遅ればせながら、最近『キャッチ・ミー・イフ・ユー・キャン』をDVDで観ました。

さらに、これが実話だと知り、原作の『世界をだました男』も読みました。

16歳で家出をして、数年に渡って、小切手詐欺で大金を手に入れ、世界を股にかけて豪遊したフランク・アバネイルという男の話です。

実話だと知らないで映画を観ると、「ちょっと都合が良すぎるんじゃないの?」と思うと思います。
特に、主人公がにわか勉強で司法試験に受かったり、飛行機のトイレの便器を外してそこから逃亡するシーンは、「いくらなんでもウソだろう!」と思うのですが、原作を読むと、ここも実話だったんですよね。
(著者が本当のことを書いているとすればですが)

「事実は小説より奇なり」とは言ったものです。

さて、アバネイルはパイロット、弁護士、医者を偽って、偽造小切手を現金化して、贅沢三昧、女の子ともヤリたい放題です。

こんなに簡単に人々が騙されるのは、人(特に女性)が、
1.お金
2.外見
3.肩書
に弱いからなんですよね。

この3つ(2つめの外見を除くと、ズルして手に入れてるのですが)を活用して、アバネイルは客室乗務員はじめ、多くの美女をモノにしています。

知人の女の子に、この映画の話をして、「やっぱり、男ってお金と外見と肩書なんだなあ・・・って実感したよ」と言ったら、
「なに? いまごろそんなことに気づいたの?」と言われてしまいました

いや、それなりに分かってるつもりだったけど、ここまであからさまだったとは・・・というところです。

でも、アバネイルは人々を騙すためにすごく勉強しているし、素性がばれないように常に綱渡り状態です。
本気で結婚を考えた相手に密告され・・・
と、詐欺を働いている間、心安らぐところがなかったみたいです。
しかも、両親の離婚と、父親の没落が主人公に大きな影を落としている。

主人公は強欲なずる賢いだけの男ではないし、一般市民を騙したり、凶悪な犯罪を起こしたりはしないので、どうも憎めないんですよね。
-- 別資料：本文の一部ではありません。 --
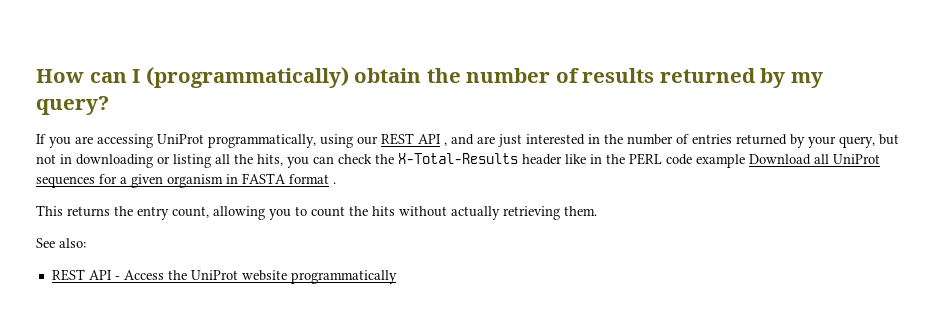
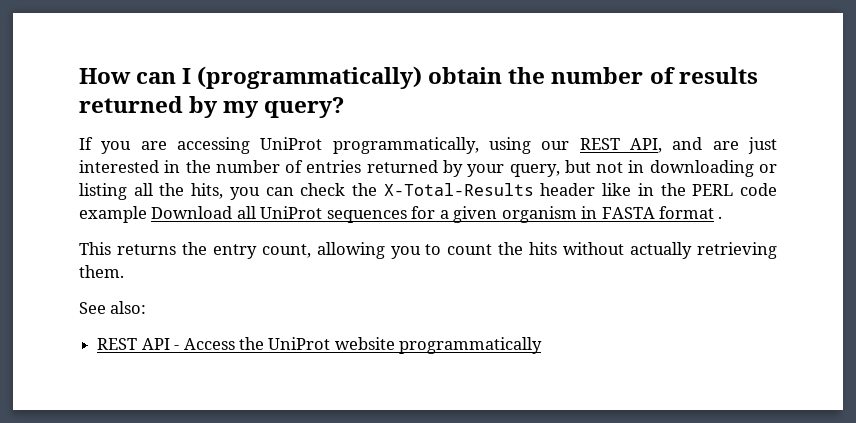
[418,134,447,146] API , -> [630,138,662,153] API,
逮捕され、釈放された後、アバネイルは小切手詐欺対策のコンサルタントとして活躍したり、FBIに犯罪摘発の協力をしたり、と詐欺を働いた能力を活かして活躍しています。
元犯罪者でも、能力が高ければ、その能力を最大限に活かそうとする、アメリカはさすがに度量が大きい国だなあ・・・と思います。